Having all three of my orchestras collaborate on this piece presented some challenging, but exciting changes to rehearsals. In the weeks before the video was ready, it was necessary to adapt my teaching so that we would be successful. There is a very large disparity in performance level between my top and bottom orchestras, requiring very different types of rehearsals. I took notes in rehearsal to make sure that I passed on the same information to each group, even as we rehearsed in unique ways. Because we were the “soundtrack” to the zombie movie, I was able to explain to my students exactly what was going on in each section. We changed the formula by which we made musical decisions: Now every decision was made to support the action on the screen. Many times in teaching we tell a class ridiculous things like, “this should sound like a sunrise”. With the help of the film, I was honestly able to say, “She is literally being chased by zombies”. Being able to provide such specific images really helped my students understand the emotions we were trying to evoke.
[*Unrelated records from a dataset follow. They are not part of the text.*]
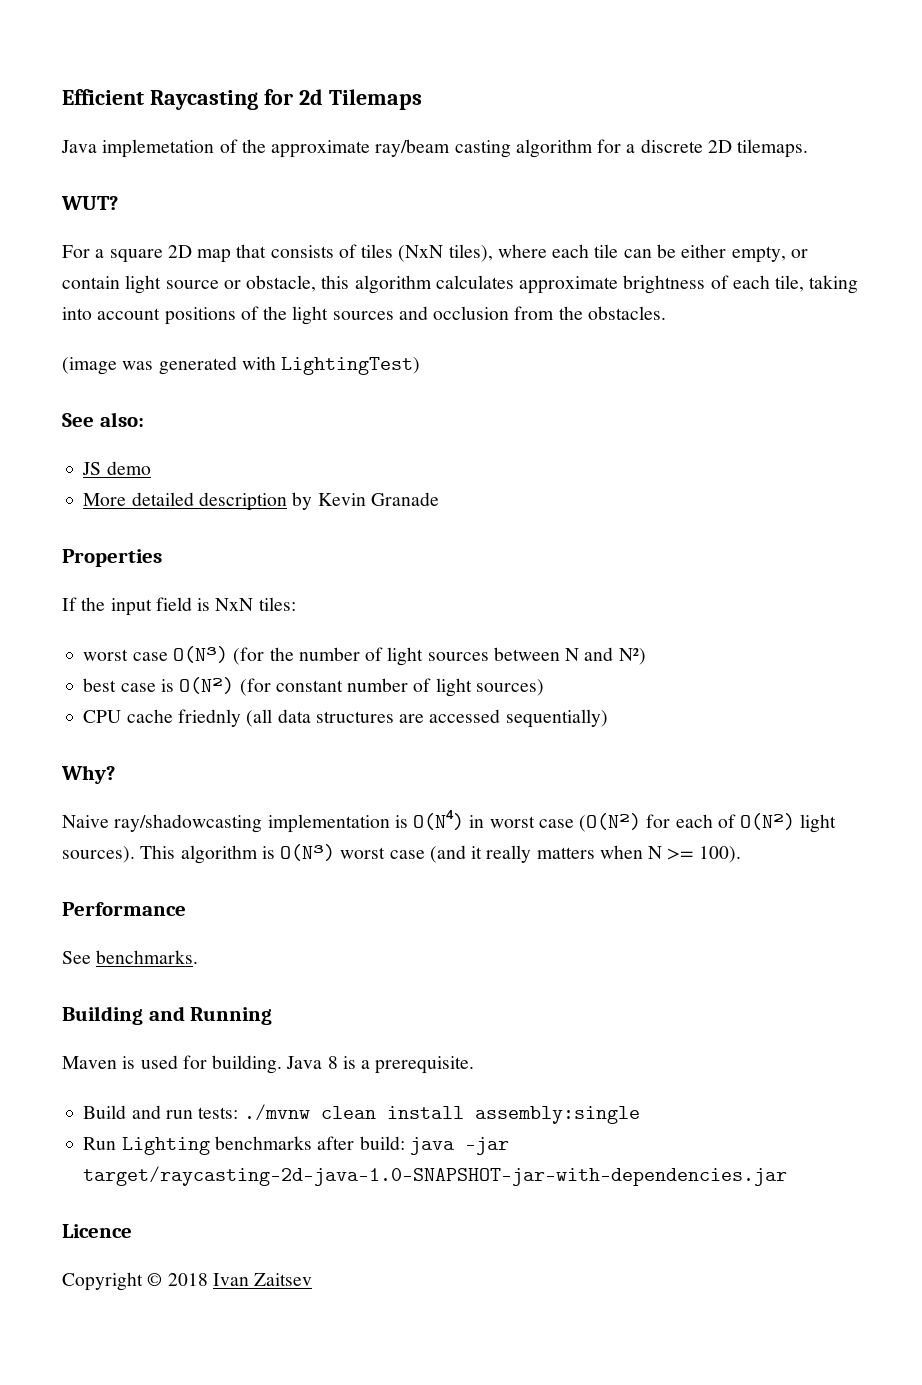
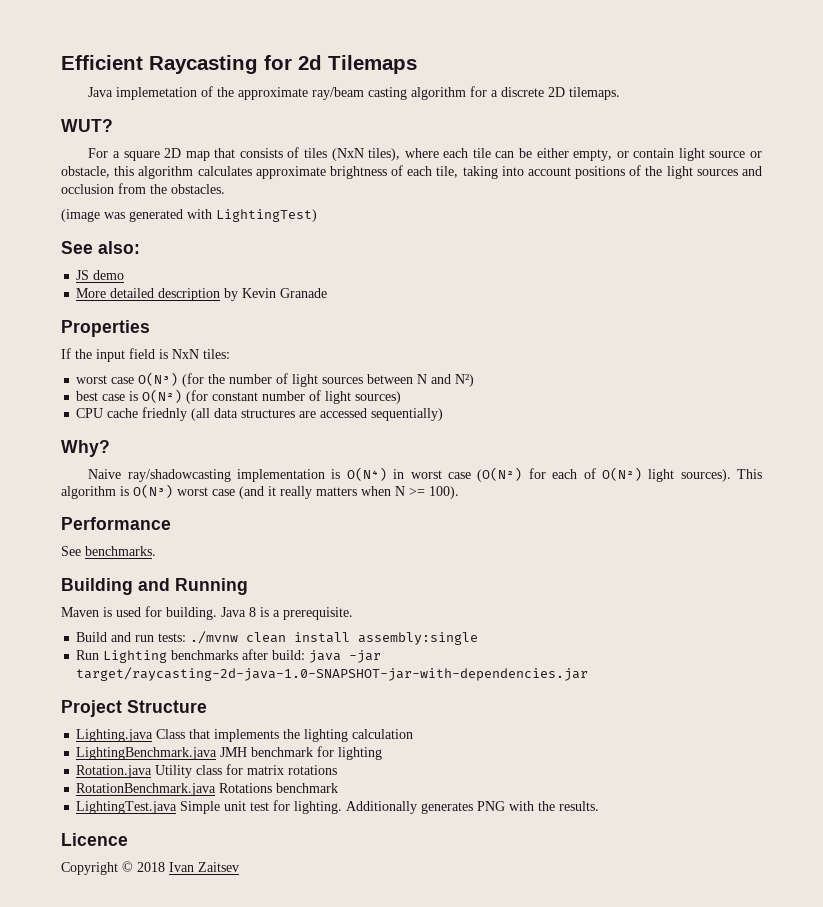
(788, 1176) none -> [61,700,207,717] [76,729,414,742] [76,746,383,760] [76,764,338,778] [76,783,339,796] [76,800,600,814] // Project Structure // Lighting.java Class that implements the lighting calculation // LightingBenchmark.java JMH benchmark for lighting // Rotation.java Utility class for matrix rotations // RotationBenchmark.java Rotations benchmark // LightingTest.java Simple unit test for lighting. Additionally generates PNG with the results.

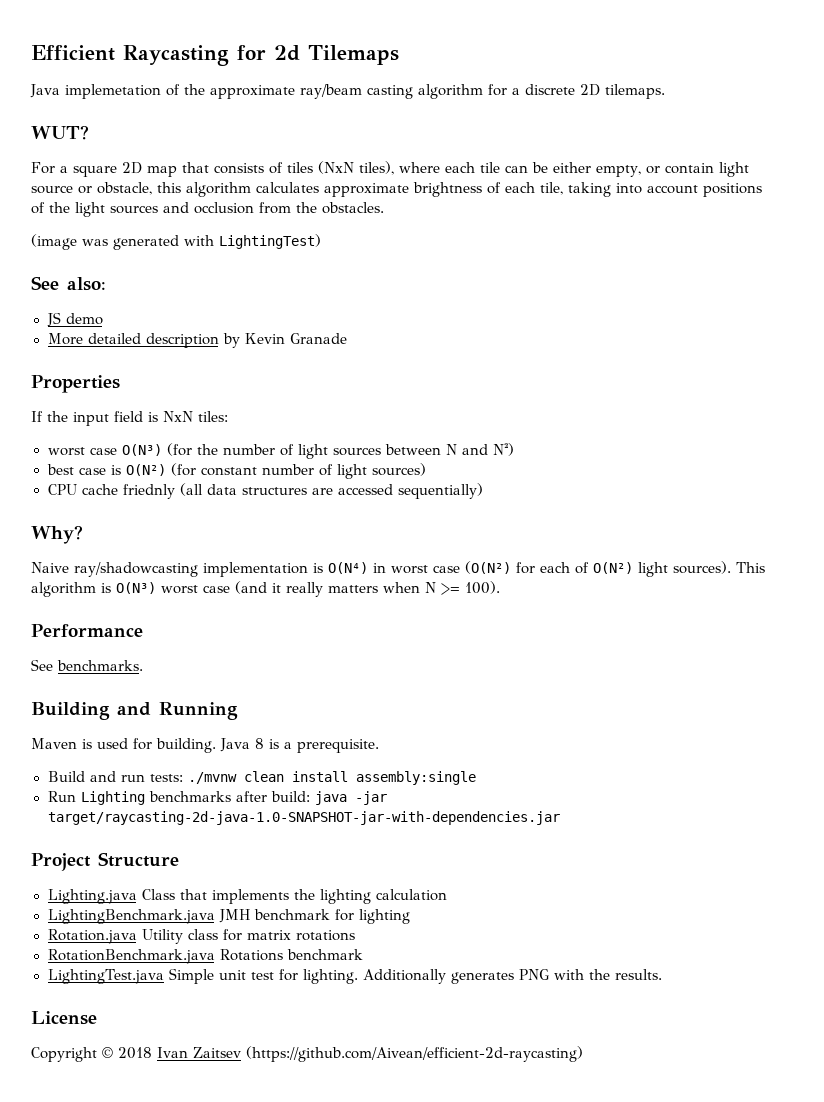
[61,833,128,846] Licence -> [31,1011,97,1025] License
(239, 867) none -> [246,1046,583,1062] (https://github.com/Aivean/efficient-2d-raycasting)

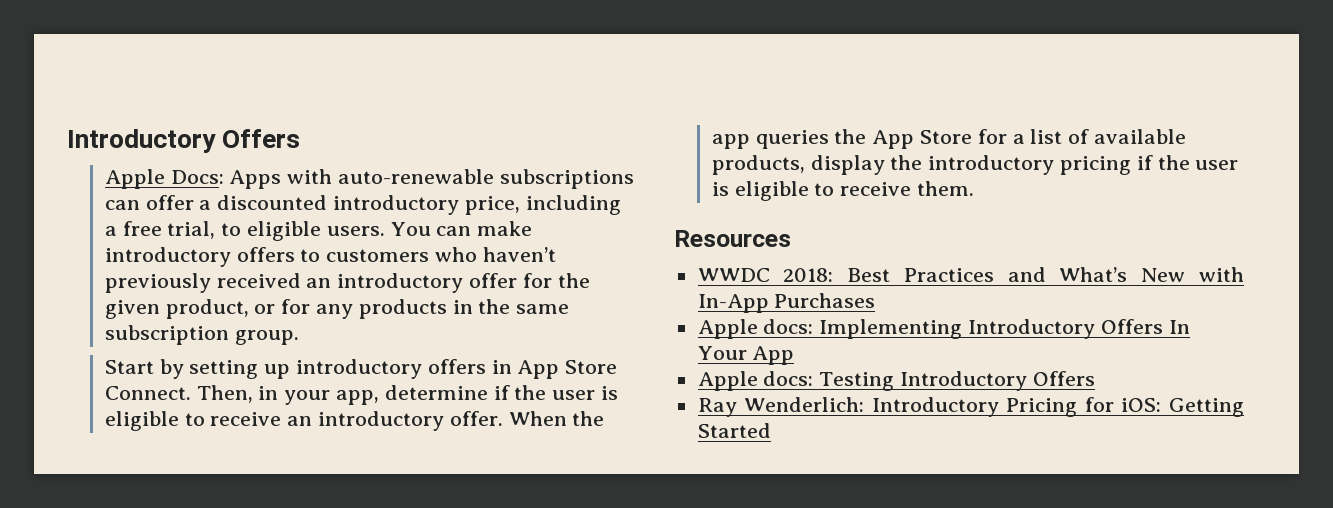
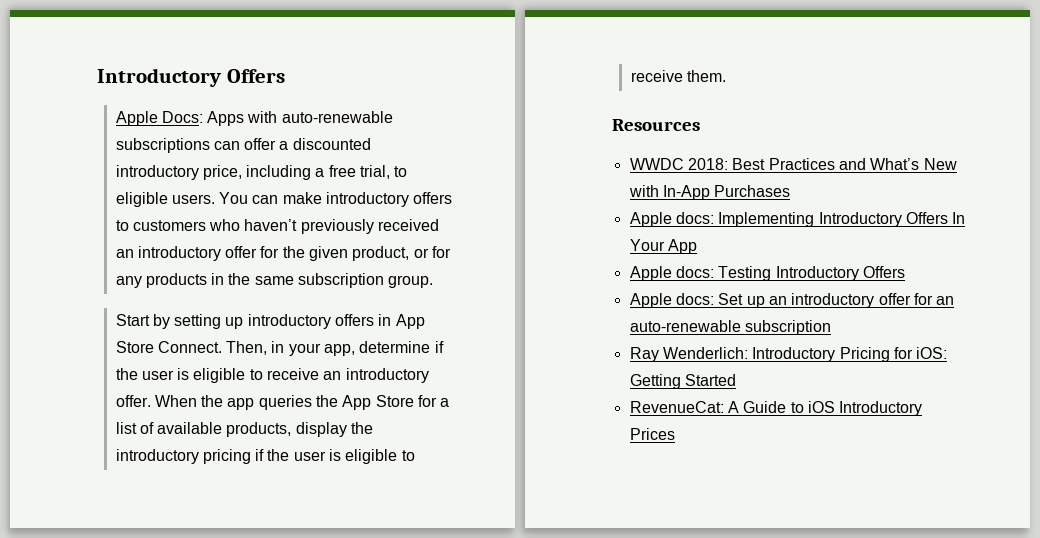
(1095, 378) none -> [629,293,955,308] [629,320,831,335] // Apple docs: Set up an introductory offer for an auto-renewable subscription
(771, 430) none -> [629,401,923,416] [629,428,675,440] // RevenueCat: A Guide to iOS Introductory Prices

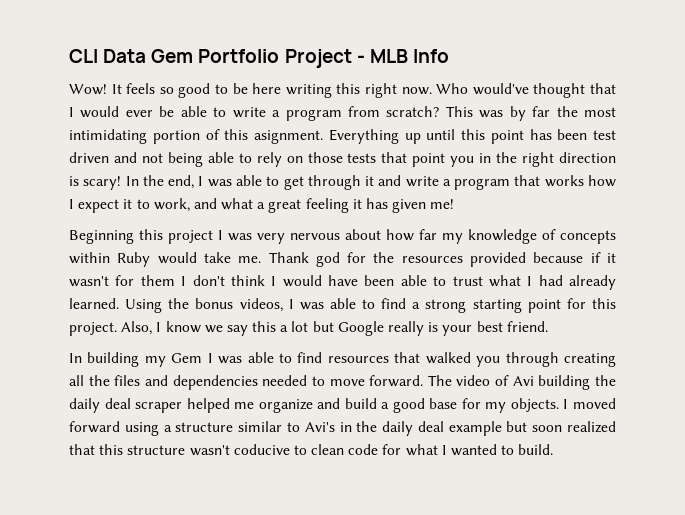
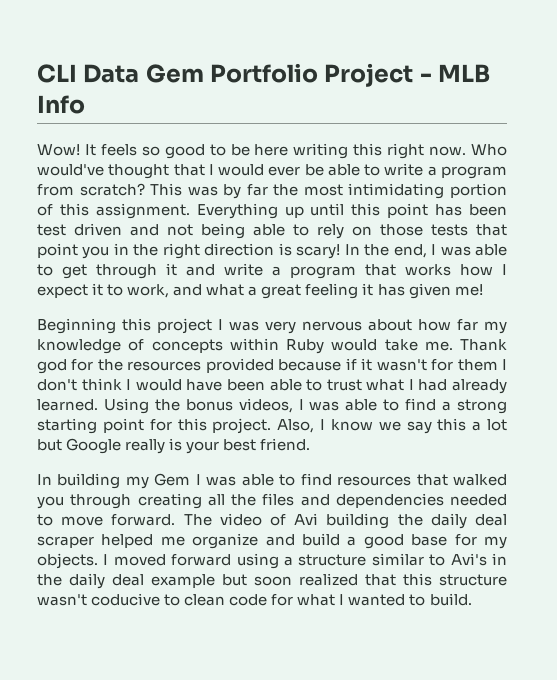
[254,130,323,144] asignment. -> [95,203,190,219] assignment.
A week before the performance, I moved a video screen and projector into my room so that we would have plenty of time to rehearse with the film. I put the screen behind my orchestra to mimic the way it would be set-up on stage. Obviously, my students were tempted to watch the movie, instead of playing. However, we needed all eyes on me if we were going to line up some of the more intricate cues. It was a wonderful lesson in watching the conductor.
As the performance approached, word was spreading that the orchestra was going to be doing “something cool” at the concert. The excitement from the students was obvious in rehearsals. As you can tell from the video above, the concert did not disappoint. I was so proud to be able to recognize the students who had given up their time to develop and work on a project that was not required, received no grade, and didn’t have anything to do with playing their violins! The audience loved our performance and the students received a well-deserved standing ovation.
This was one of the first times I, as a teacher, gave up total control on a project that would be presented at a concert. I was nervous at first, but I was so pleased with what my students put together that I will be happy to do it again. Allowing them to direct the work they did on this film made them collaborate, inspire, and question. I am asked frequently, “Mr. H, when are we going to do another movie?” My response is always, “When you write it, we’ll do it!”
Daniel Henderson began his cello studies at the age of 10 in his hometown of St. Louis, Missouri. He received his Bachelors degree in cello performance from the HARID Conservatory of music where he studied cello with Johanne Perron. He received his Master of Music degree in cello performance from the University of Florida where he studied with Mark Tanner. Mr. Henderson is a two-time winner of the Aldo Parisot Cello Award and was also twice a recipient of the Cello Fellowship Award for the Banff Centre for the Arts in Alberta, Canada. While at the University of Florida, Mr. Henderson was awarded the D’Albora Scholarship for musical excellence; the highest honor that can be given to a student. Mr. Henderson has taught secondary orchestra in the Fairfax County, Parkway, and Pattonville School districts. He is currently the orchestra teacher at Pattonville High School in Maryland Heights, Missouri. He also maintains a private cello studio.